Record extracts.

-------------------------

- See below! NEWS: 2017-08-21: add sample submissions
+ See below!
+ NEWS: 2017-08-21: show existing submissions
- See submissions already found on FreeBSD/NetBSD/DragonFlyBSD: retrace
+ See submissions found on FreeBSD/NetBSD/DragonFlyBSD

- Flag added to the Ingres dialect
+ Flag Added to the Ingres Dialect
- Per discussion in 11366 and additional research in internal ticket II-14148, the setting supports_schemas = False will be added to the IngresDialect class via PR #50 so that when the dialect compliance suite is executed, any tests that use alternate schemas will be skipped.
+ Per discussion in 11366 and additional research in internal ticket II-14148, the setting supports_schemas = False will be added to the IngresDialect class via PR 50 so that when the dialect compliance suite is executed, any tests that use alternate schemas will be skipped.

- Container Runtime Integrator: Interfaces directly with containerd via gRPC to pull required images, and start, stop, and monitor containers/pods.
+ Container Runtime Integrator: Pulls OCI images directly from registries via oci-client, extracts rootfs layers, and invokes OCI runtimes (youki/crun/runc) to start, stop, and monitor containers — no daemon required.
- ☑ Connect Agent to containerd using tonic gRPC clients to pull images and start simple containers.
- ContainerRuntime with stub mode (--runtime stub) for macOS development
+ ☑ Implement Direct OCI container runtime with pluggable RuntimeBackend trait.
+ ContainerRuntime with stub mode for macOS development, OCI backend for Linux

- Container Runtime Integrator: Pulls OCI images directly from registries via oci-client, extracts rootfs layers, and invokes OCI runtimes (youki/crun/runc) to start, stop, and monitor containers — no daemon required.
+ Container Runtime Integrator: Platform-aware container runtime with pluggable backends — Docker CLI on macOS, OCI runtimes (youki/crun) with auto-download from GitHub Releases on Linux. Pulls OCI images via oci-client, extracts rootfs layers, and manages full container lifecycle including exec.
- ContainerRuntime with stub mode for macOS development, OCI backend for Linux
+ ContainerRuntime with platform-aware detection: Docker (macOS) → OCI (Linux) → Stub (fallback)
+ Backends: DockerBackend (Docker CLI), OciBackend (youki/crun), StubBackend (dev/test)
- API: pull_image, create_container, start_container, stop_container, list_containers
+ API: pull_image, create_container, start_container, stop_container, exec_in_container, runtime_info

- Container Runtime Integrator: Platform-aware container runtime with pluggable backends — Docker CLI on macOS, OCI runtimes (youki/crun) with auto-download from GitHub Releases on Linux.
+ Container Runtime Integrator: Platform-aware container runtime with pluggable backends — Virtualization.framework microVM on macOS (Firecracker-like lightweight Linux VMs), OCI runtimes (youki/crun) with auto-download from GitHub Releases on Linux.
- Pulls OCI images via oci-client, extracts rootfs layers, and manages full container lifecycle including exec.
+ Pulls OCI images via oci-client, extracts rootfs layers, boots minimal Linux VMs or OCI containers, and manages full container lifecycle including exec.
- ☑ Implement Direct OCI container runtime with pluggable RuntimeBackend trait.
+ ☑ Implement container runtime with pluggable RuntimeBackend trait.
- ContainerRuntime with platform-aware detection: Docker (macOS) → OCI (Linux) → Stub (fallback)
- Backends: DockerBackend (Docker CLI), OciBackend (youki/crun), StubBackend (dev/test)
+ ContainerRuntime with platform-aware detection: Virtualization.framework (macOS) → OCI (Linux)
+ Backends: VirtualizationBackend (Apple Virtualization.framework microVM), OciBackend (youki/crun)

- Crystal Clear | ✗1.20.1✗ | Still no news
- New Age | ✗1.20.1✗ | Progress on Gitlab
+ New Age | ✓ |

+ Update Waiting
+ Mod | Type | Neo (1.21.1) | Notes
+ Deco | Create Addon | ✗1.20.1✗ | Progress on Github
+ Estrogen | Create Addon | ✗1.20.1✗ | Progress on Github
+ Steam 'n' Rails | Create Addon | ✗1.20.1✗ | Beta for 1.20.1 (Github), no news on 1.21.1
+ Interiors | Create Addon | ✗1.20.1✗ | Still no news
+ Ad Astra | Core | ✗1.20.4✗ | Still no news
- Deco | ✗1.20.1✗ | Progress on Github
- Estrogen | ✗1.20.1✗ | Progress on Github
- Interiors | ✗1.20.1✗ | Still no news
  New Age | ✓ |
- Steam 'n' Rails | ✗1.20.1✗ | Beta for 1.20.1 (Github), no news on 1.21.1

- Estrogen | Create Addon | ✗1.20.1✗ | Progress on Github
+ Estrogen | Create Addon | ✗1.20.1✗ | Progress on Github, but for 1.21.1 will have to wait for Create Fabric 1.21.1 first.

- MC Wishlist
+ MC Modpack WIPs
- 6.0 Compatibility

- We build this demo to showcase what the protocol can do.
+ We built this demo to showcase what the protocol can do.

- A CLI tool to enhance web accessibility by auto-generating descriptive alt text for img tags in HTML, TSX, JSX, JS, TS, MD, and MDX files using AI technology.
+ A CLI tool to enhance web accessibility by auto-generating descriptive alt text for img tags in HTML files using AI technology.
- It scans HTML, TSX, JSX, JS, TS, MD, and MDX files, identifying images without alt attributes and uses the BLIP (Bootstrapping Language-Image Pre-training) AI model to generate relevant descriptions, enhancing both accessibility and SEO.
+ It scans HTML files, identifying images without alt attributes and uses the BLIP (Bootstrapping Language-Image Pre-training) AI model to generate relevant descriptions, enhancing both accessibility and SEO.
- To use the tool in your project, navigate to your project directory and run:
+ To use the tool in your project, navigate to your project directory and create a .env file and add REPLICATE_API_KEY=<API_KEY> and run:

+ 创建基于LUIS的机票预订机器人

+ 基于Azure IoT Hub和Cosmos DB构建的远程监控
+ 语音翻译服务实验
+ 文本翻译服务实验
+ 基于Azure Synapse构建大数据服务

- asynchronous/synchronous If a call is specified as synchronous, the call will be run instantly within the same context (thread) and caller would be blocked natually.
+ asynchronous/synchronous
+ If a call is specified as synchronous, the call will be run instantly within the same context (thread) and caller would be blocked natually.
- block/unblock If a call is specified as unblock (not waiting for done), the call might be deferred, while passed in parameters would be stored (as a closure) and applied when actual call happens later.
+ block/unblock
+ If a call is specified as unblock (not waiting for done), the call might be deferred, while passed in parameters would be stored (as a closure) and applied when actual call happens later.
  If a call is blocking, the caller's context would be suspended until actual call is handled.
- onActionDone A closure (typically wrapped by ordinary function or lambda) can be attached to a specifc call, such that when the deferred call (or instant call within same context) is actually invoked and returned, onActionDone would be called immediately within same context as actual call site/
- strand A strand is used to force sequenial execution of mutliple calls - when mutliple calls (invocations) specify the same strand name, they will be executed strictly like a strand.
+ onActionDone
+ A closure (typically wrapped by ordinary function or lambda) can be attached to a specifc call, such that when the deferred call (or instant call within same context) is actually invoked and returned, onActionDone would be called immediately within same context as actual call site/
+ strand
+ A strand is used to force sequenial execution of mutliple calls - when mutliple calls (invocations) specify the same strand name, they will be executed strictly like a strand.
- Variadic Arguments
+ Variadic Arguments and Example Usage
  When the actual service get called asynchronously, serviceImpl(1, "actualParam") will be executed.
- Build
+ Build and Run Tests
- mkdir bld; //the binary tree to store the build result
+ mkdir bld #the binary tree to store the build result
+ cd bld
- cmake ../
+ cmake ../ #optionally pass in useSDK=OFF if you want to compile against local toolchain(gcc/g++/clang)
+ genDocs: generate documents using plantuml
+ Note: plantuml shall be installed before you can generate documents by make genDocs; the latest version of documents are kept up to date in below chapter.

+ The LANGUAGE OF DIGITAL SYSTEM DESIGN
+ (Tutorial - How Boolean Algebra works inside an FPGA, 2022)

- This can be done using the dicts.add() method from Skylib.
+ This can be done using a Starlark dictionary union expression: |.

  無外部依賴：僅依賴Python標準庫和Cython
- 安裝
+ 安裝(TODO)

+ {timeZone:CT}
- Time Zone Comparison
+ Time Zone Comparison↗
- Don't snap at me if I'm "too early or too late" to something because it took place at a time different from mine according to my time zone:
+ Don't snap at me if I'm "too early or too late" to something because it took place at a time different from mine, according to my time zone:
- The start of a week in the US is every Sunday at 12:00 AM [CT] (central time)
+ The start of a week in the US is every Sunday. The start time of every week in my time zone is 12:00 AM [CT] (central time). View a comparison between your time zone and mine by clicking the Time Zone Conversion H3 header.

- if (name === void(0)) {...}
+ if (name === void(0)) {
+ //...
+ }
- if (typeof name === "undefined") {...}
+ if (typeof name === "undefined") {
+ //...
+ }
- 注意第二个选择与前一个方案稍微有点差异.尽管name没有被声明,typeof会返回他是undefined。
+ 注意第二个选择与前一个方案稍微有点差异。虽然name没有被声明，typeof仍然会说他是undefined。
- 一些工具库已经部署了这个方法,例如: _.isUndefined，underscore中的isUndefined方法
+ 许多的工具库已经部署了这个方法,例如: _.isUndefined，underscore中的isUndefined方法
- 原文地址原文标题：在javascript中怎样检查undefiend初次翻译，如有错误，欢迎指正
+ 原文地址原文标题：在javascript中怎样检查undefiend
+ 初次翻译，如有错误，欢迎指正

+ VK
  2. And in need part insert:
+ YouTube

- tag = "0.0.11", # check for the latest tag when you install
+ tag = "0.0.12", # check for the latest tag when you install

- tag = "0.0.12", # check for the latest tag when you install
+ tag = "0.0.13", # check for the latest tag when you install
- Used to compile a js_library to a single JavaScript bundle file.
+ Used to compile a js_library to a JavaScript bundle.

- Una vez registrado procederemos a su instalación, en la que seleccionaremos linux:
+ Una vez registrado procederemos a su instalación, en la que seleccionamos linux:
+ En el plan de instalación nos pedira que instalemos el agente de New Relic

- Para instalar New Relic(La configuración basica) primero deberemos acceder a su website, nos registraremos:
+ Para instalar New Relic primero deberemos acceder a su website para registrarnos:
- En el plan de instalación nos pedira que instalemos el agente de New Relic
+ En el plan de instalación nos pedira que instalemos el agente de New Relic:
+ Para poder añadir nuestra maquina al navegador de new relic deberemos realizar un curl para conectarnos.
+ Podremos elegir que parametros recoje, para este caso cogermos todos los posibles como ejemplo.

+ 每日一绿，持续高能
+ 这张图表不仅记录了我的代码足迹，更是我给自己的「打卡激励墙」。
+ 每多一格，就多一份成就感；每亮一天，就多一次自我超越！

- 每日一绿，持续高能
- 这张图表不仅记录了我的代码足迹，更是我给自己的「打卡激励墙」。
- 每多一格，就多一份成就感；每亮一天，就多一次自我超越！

-------------------------

Task prompt.
From the material above, set down exactly the lines starting at the one with "- Container Runtime Integrator: Interfaces" and ending at the one with "- Container Runtime Integrator: Pulls", end lines included.

Expected answer.
- Container Runtime Integrator: Interfaces directly with containerd via gRPC to pull required images, and start, stop, and monitor containers/pods.
+ Container Runtime Integrator: Pulls OCI images directly from registries via oci-client, extracts rootfs layers, and invokes OCI runtimes (youki/crun/runc) to start, stop, and monitor containers — no daemon required.
- ☑ Connect Agent to containerd using tonic gRPC clients to pull images and start simple containers.
- ContainerRuntime with stub mode (--runtime stub) for macOS development
+ ☑ Implement Direct OCI container runtime with pluggable RuntimeBackend trait.
+ ContainerRuntime with stub mode for macOS development, OCI backend for Linux

- Container Runtime Integrator: Pulls OCI images directly from registries via oci-client, extracts rootfs layers, and invokes OCI runtimes (youki/crun/runc) to start, stop, and monitor containers — no daemon required.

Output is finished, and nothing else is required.